Thomas is only 24 years old and is now becoming a star in his third season. At only around $3.5 million per year for the next three years, the Broncos are going to get more than their money's worth of production out of Thomas.
32. Aaron Hernandez
Hernandez has dealt with injuries this season, but that won't take away from his place as one of the best tight ends in the NFL.
In the three games he has played this season, not including the game when he hurt himself against the Cardinals, Hernandez has been targeted at least seven times and has no fewer than five receptions.
Hernandez's seven-year contract is relatively cheap at just under $6 million per year. It won't even take him up to the season when he turns 30 years old.
31. Ndamukong Suh
30. Geno Atkins
Welcome to the younger and cheaper (in Atkins' case only) alternatives at defensive tackle to B.J Raji and Haloti Ngata.
Suh, 25, and Atkins, 24, are the future of defensive linemen up the middle.
Suh's production has fallen off as of late, but his spectacular rookie season brings hope that type of play can come back. Suh can't seem to stay out of trouble off the field, but his potential is massive if he can stay focused (via Michael David Smith of Pro Football Talk).
He stills shows up on this list because he could need a change of scenery to turn things around—and there would not be a shortage of suitors.
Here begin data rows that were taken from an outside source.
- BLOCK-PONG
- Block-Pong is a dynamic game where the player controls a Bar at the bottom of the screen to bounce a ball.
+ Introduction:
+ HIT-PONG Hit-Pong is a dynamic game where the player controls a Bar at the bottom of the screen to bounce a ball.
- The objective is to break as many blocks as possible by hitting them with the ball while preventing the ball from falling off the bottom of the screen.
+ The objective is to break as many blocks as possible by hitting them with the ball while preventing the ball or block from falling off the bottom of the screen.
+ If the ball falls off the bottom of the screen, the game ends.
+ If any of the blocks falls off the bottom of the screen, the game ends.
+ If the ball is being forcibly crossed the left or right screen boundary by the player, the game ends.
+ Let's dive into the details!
Meanwhile in Cincinnati...
Atkins is becoming everything Suh was supposed to be. Through seven games this season, Atkins already has seven sacks—a half sack shy of the career high he set last year.
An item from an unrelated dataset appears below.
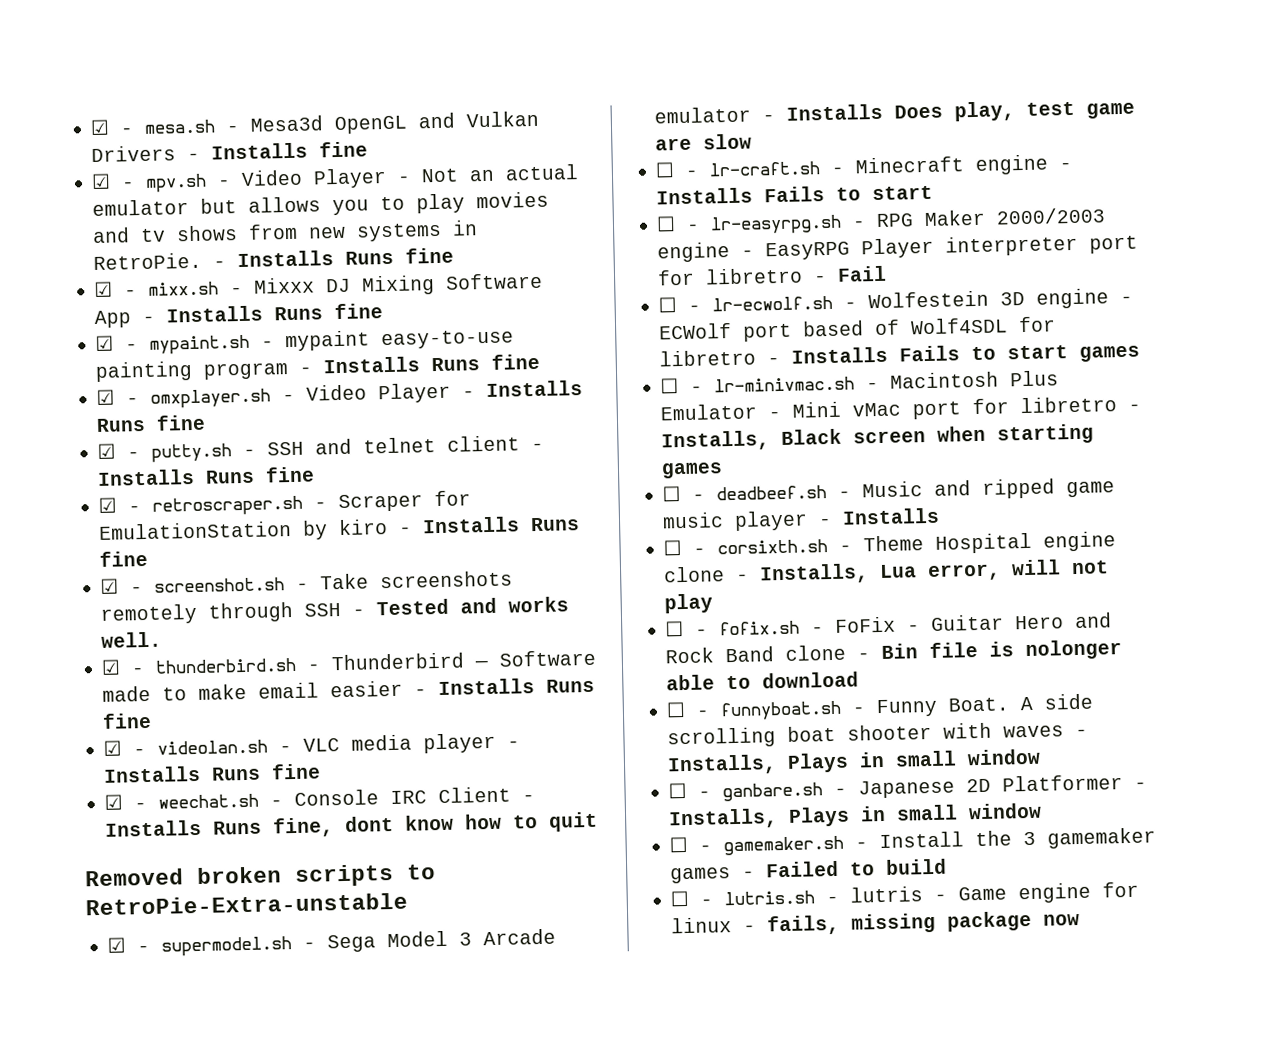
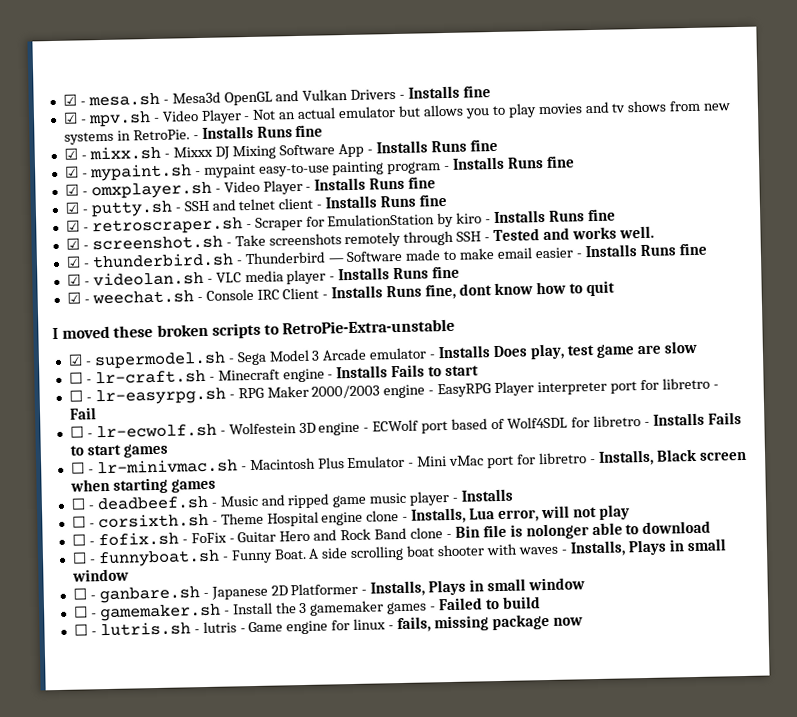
- Removed broken scripts to RetroPie-Extra-unstable
+ I moved these broken scripts to RetroPie-Extra-unstable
Atkins is already becoming an alarming presence up the middle—and with only $1.4 million owed to him over the next two years—Cincinnati can get the better defensive line work for about 5 percent of what Detroit is paying Suh.
29. DeMarcus Ware
28. Aldon Smith
DeMarcus Ware has had at least 11 sacks in the past six seasons. Aldon Smith is a sixth of the way there, totaling 14 sacks in his rookie season.
Ware only had eight sacks in his rookie season and improved that totaled the next three years. Smith is going to be scary if he continues to improve his sack totals from year to year.
Ware and Smith are both on pace for double-digit sack seasons.
Smith gets the edge because he's seven years younger and $9 million a year cheaper.
Just don't tell DeMarcus Ware, he's scary.
27. Jimmy Graham
Graham is another tight end battling injuries this year, but when healthy, he's unstoppable. Graham once held the NFL record for receiving yards in a season by a tight end—for about 10 minutes.
At 6'7", Graham is nearly uncoverable in the red zone and his 11 touchdowns last year are proof.
Graham has still yet to sign a contract extension like some of his tight end counterparts, so the Saints can't ask for much more only paying $1.4 million for the next two years.
Also, expect Graham's production to go up once New Orleans gets its real coach back.
26. Calvin Johnson
Calvin Johnson is breaking the Madden Curse, is that not enough? Well, except for only having one touchdown this season.
Johnson has gained 100 yards receiving in three of Detroit's six games this season.
He doesn't always get single covered, but when he does, he makes the cornerback feel embarrassed.
The only reason Johnson isn't higher up on the list is his massive contract. Eight years and $150 million is a lot for a wide receiver who is already 27 years old—even if that receiver's nickname is Megatron.